What is PBM spread pricing?

In the spread pricing model, PBMs charge a payer more than they reimburse the pharmacy for a certain drug and retain the difference. It is unclear how much of that payment goes to pharmacies and how much of it goes into PBM profit.

Spread pricing contrasts with the “pass-through model,” where PBMs charge payers the same amount that they reimburse pharmacies, plus a set administrative fee. The federal government requires Medicaid fee-for-service providers to use the pass-through model, but it does not apply to PBM contract’s with Medicaid MCOs or in the commercial market.

PBM spread pricing costs federal and state taxpayers hundreds of millions of dollars each year. While it pads PBMs’ pockets, it does nothing to reduce the cost of drugs for Medicaid patients, and it helps drive small business pharmacies out of business, also harming their access to care,” said NCPA CEO B. Douglas Hoey, pharmacist, MBA.

How Does Spread Pricing Work?

Pharmacy benefit managers negotiate prices on each medication a pharmacy dispenses. The PBM pays the pharmacy based on these contracted rates.

Disclosed or not, when a PBM uses this spread pricing tactic to charge more than what they pay the pharmacy, it is referred to as “marking up the spread.” This tactic is sometimes used when they know that the plan sponsor will do nothing about it.

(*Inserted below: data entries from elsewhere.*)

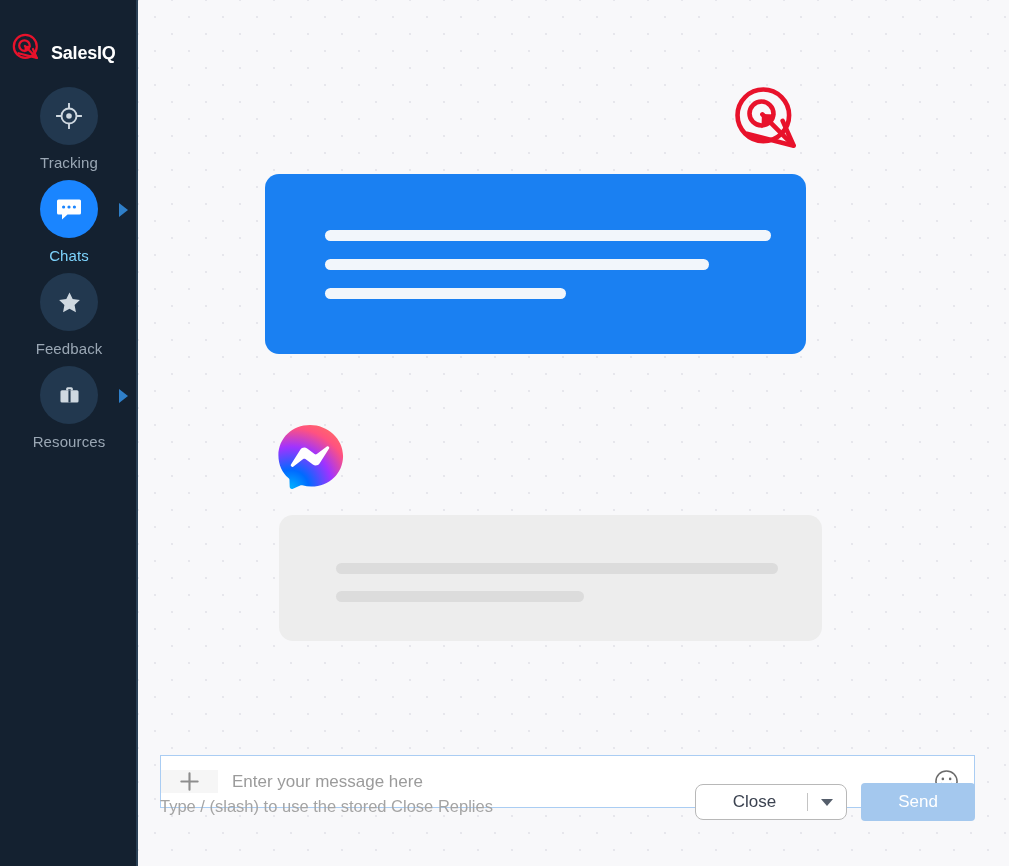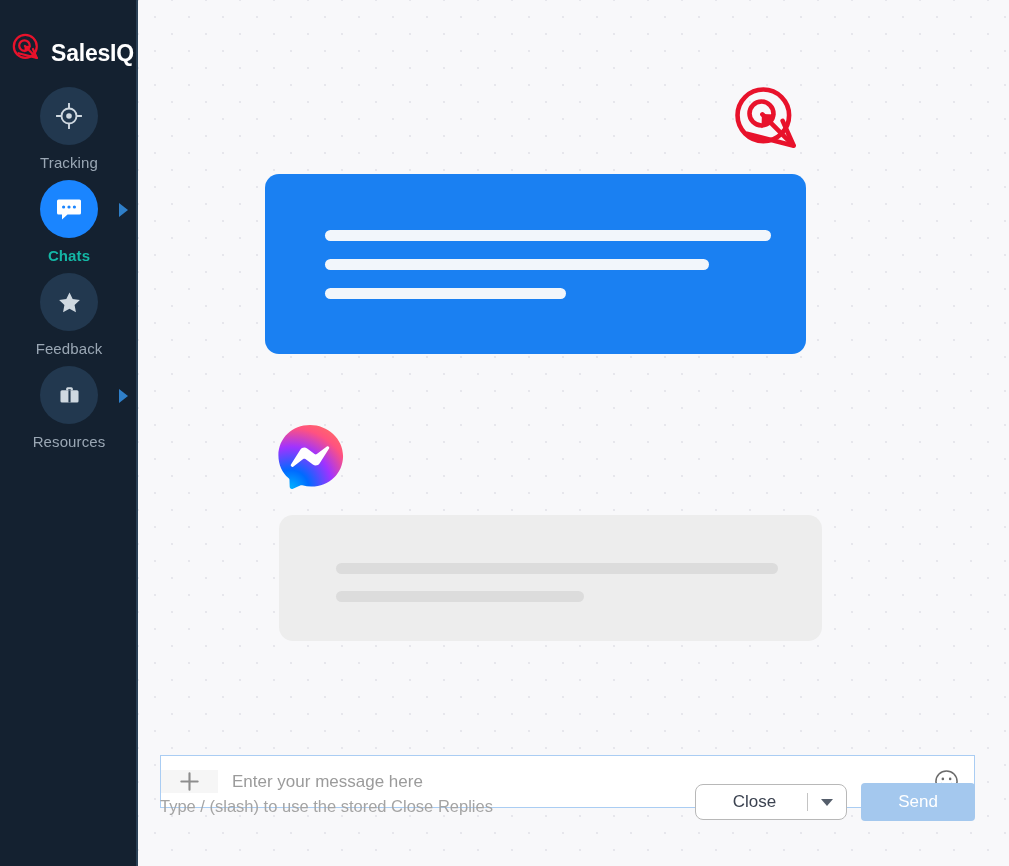--- a/index.html
+++ b/index.html
@@ -47,7 +47,7 @@
   .brand-logo { width: 34px; height: 34px; flex: 0 0 34px; }
   .brand-name {
     color: #ffffff;
-    font-size: 23px;
+    font-size: 18px;
     font-weight: bold;
     letter-spacing: -0.2px;
     line-height: 1;

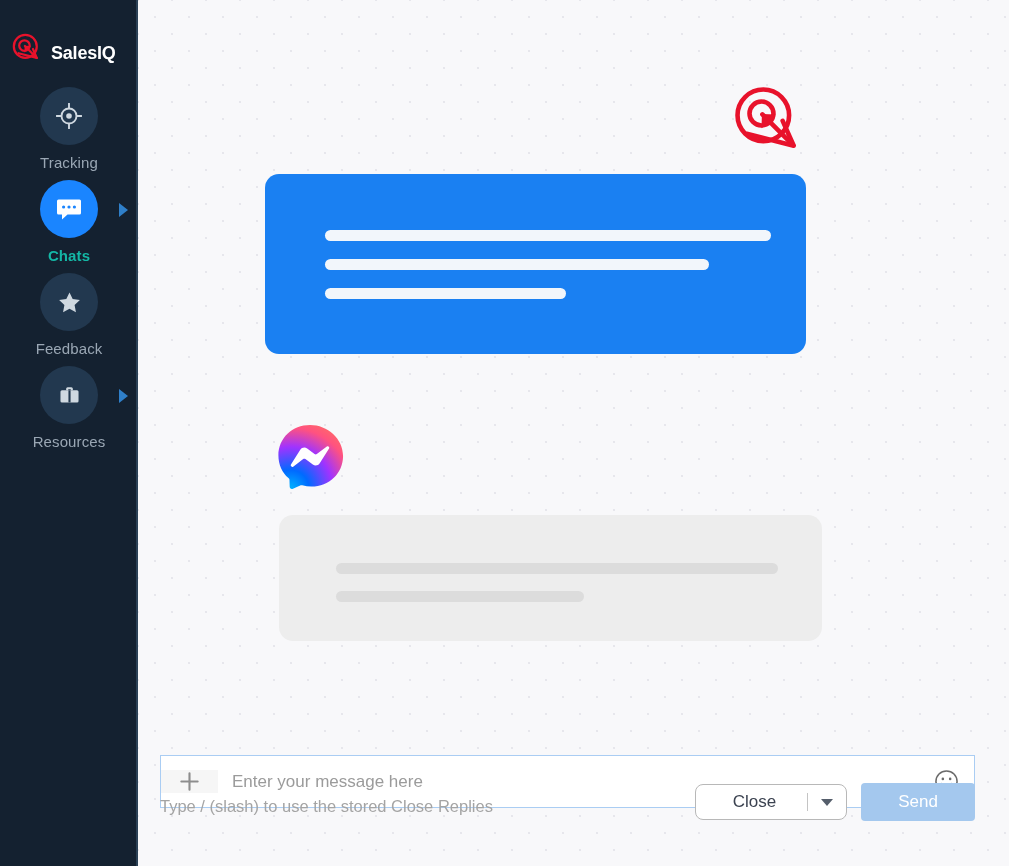--- a/index.html
+++ b/index.html
@@ -80,7 +80,7 @@
     color: #9aa7b4;
     letter-spacing: 0.1px;
   }
-  .nav-item.active .nav-label { color: #14b8a6; font-weight: bold; }
+  .nav-item.active .nav-label { color: #7dd3fc; font-weight: normal; }
 
   .nav-arrow {
     position: absolute;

This results in the fact that plan sponsors often pay exorbitant fees without knowing beforehand.

Bipartisan Bill to Ban PBM Spread Pricing Tactics

On November 17th, 2021, HHS, together with DOL and the Treasury Department, joined by the Office of Personnel Management, announced new rules to protect Americans’ health care, releasing an interim final rule with request for comments (IFC), entitled “Prescription Drug and Health Care Spending.”

The National Community Pharmacists Association is proud to stand behind the Drug Price Transparency in Medicaid Act of 2021. This would help prevent predatory pricing tactics used by pharmacy benefit managers at work. The proposed bill would limit prescription drug middlemen to only administering the plan and reimburse pharmacies at a consistent rate. Currently, PBMs can overcharge Medicaid managed care programs, pay pharmacies less for medications dispensed, and keep the difference. This practice is known as the spread. The bipartisan legislation was introduced by Reps. Buddy Carter (R-Ga). (D-Texas).

Prescription Drug and Health Care Spending Requirements

The use of transparency measures in the healthcare industry is emerging as a way to promote competition, cut spending, and increase accountability. The CAA includes a number of provisions aimed at promoting and supporting these efforts, such as the requirement that plans and issuers submit certain information related to prescription drug and other healthcare spending to the Departments.

This data submission is required to include among other things information on the most dispensed and costliest drugs. It also requires providing information about prescription drug rebates paid by manufacturers of drug to the organizations licensed to promote their products.

The CAA requires the Department to publish biennial public reports on behalf of drug approvals, price trends and associated costs.

Summary of the November 17, 2021 IFC

This IFC requires that healthcare plans and issuers submit certain information about prescription drugs and other healthcare-related spending annually to the Department of Health, including:

• General information regarding the plan;
• Enrollment and premium information, including the average monthly premiums both employees and employers pay for healthcare coverage;
• Total healthcare spending, broken down by type of cost (hospital care; primary care; specialty care; prescription drugs; and other medical costs, including wellness services) has been growing exponentially. prescription drug spending among enrollees, employers, and issuers;
• Top 50 frequently dispensed brand-name prescription drugs;
• Top 50 most expensive prescription drugs by spend;
• Top 50 prescription drugs with the highest in plan or coverage expenditures from last year;
• Remuneration and other compensation by the drug manufacturer, such as prescription drug rebates and fees, to health insurers and other organizations which provide prescription medication for their clients. This also includes the 25 drugs with the highest remuneration paid to insurers;
• The impact of prescription drug rebates and fees on premiums and out-of-pocket costs.

One of the key components of the IFC is that it requires plan sponsor, issuers, and FEHB carriers to submit information aggregated at the state or market level.

To ensure that the different government offices and other organizations can take meaningful data analysis and find out which medicines are prescribed most, these new rules also involve the establishment of uniform standards and definitions. This includes a system for identifying what counts as a medicine, regardless of its dose.

Applicability Date and Comment Period

As of December 27, 2021, the CAA will require plans and issuers to submit their yearly health data. They should help ease the process by submitting this information by June 1st every year. The Department of Labor has announced that they will be exercising discretion in enforcement with regard to the December 27, 2021 and June 1, 2022 deadlines, Furthermore, OPM confirmed that it will not enforce enforcement action against an insurance plan or issuer providing the required information for 2020 and 2021 by December 27, 2022. Lastly, OPM gave its FEHB carriers permission to provide data on 2020 and 2021 by December 27, 2022.